Cefoxitin disposition in colorectal surgery. Implications for the effective use of prophylactic antibiotics.

Failure of antibiotic prophylaxis to prevent infectious complications following colorectal operations is reported to occur in 5 to 10% of all cases. Factors such as the length of surgery and inadequate antibacterial coverage or duration predispose patients to higher rates of infectious complications. The pharmacokinetics of cefoxitin in eight patients undergoing colectomy, mucosal proctectomy, and endorectal ileal pouch-anal anastomosis (IPAA) for chronic ulcerative colitis or familial polyposis coli were examined. Peak plasma concentrations were 40% higher than values reported in healthy volunteers. During the first dose, the plasma half-life of cefoxitin was similar to plasma half-lives reported in healthy volunteers; however, total body clearance was reduced five- to eightfold.

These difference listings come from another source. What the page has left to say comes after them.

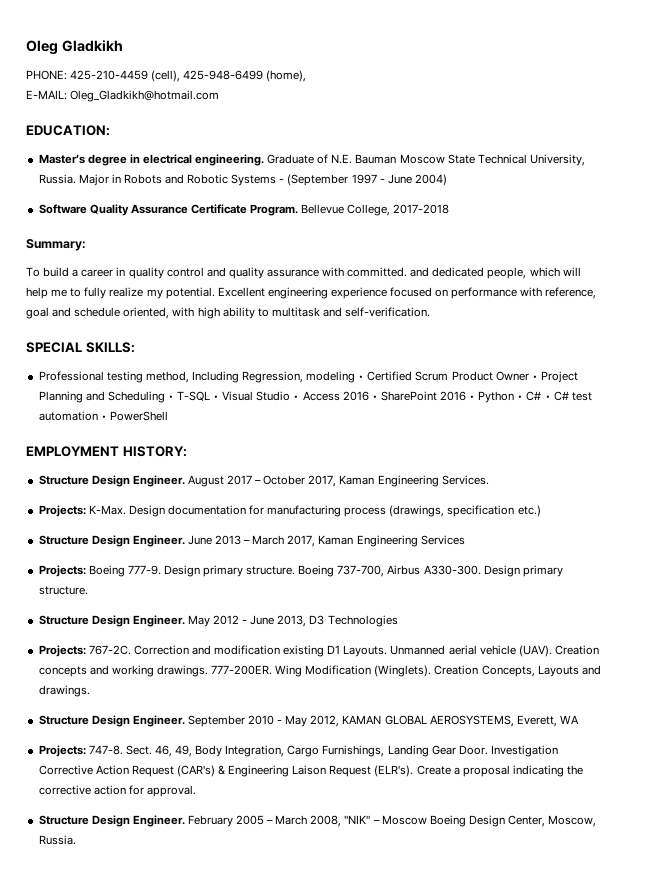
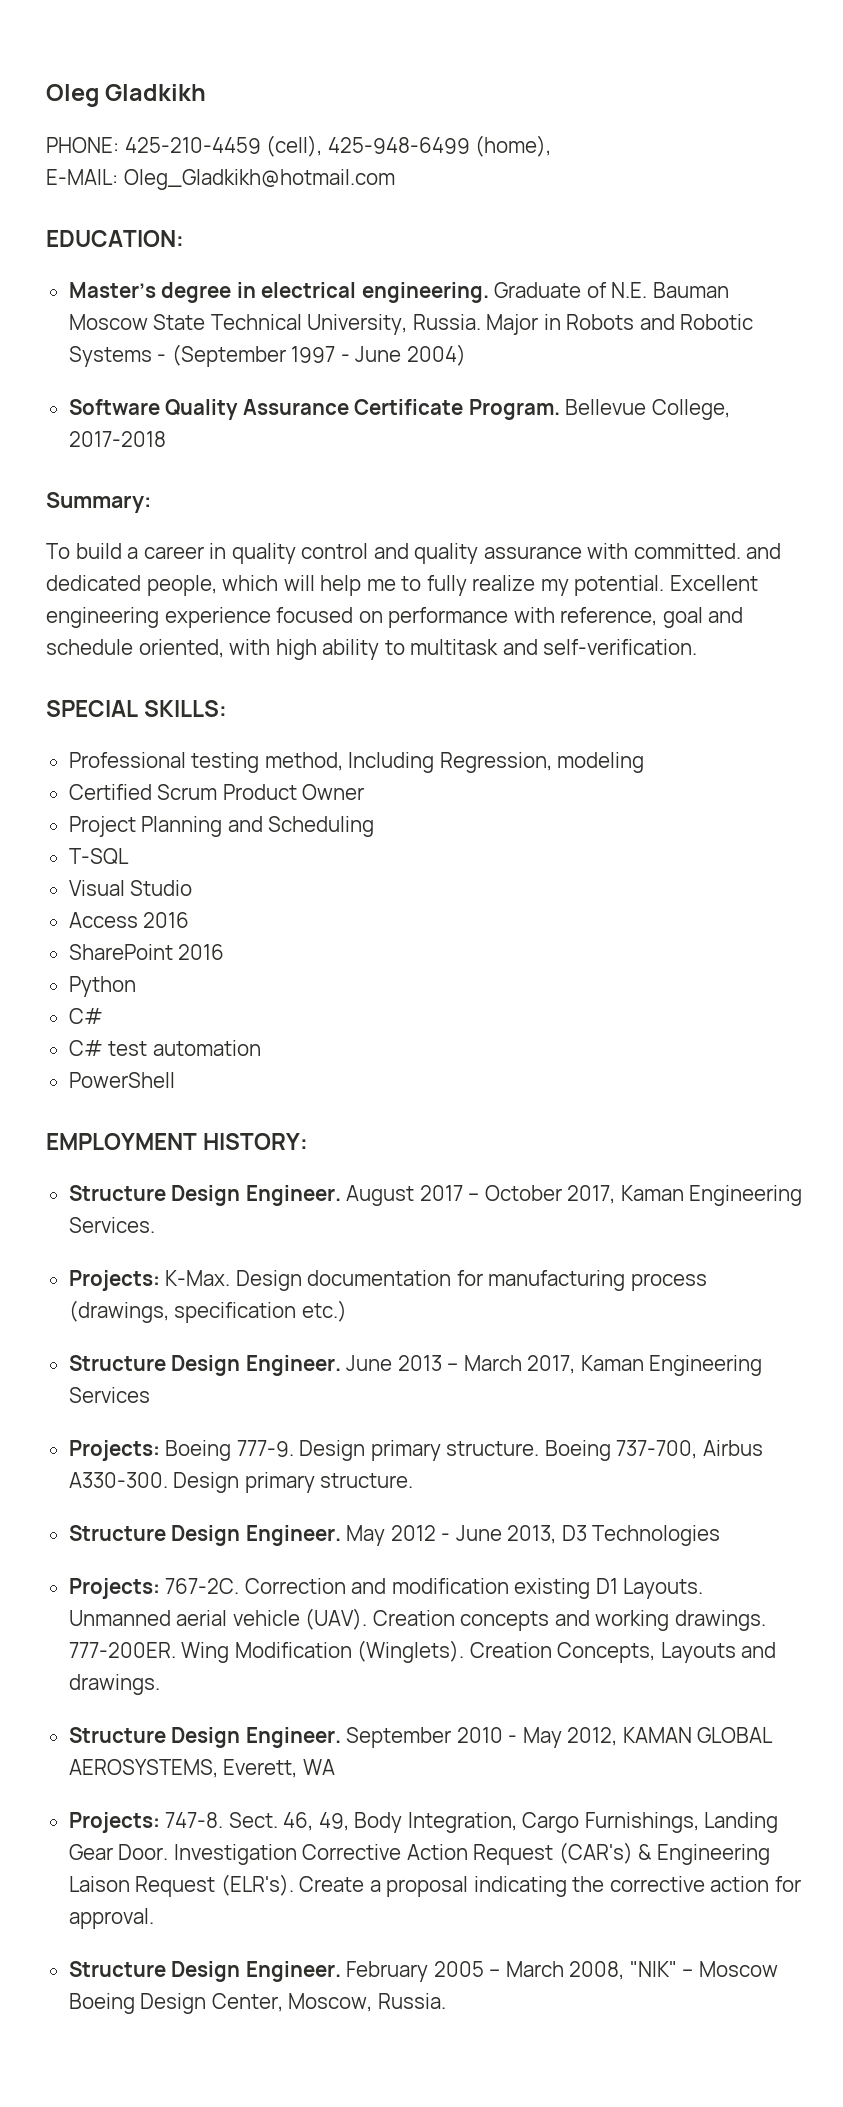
[358,375,365,380] • -> (645, 762) //
[531,375,538,380] • -> (365, 792) //
[167,395,174,400] • -> (375, 826) //
[213,395,220,400] • -> (129, 856) //
[293,395,300,400] • -> (193, 888) //
[371,395,378,400] • -> (190, 920) //
[469,395,476,400] • -> (225, 952) //
[517,391,551,401] • C# • -> [68,1008,103,1024] // C# //
[100,415,107,420] • -> (261, 1048) //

These data suggest that the volume of distribution of cefoxitin was also markedly reduced. Fluid replacement during the operation produced lower cefoxitin peak plasma concentrations after the second dose. Cefoxitin clearance increased during the second dose after fluid replacement, but remained below that reported in healthy volunteers. These data suggest that fluid depletion resulting in decreased kidney perfusion contributed to a reduction in drug clearance. The amount of cefoxitin recovered in the urine during the 12-hour study period averaged 53%. Tissue concentrations of cefoxitin in proximal colon, distal colon, rectal mucosa, and rectal muscle tissue ranged from 0.2 to 9.3 mcg/g of tissue. The preoperative fluid status of the patient, the time of drug administration, and the amount of extra-renal drug elimination appear to be important factors, affecting the disposition of parenterally administered prophylactic antibiotics in patients undergoing colorectal operations.[1]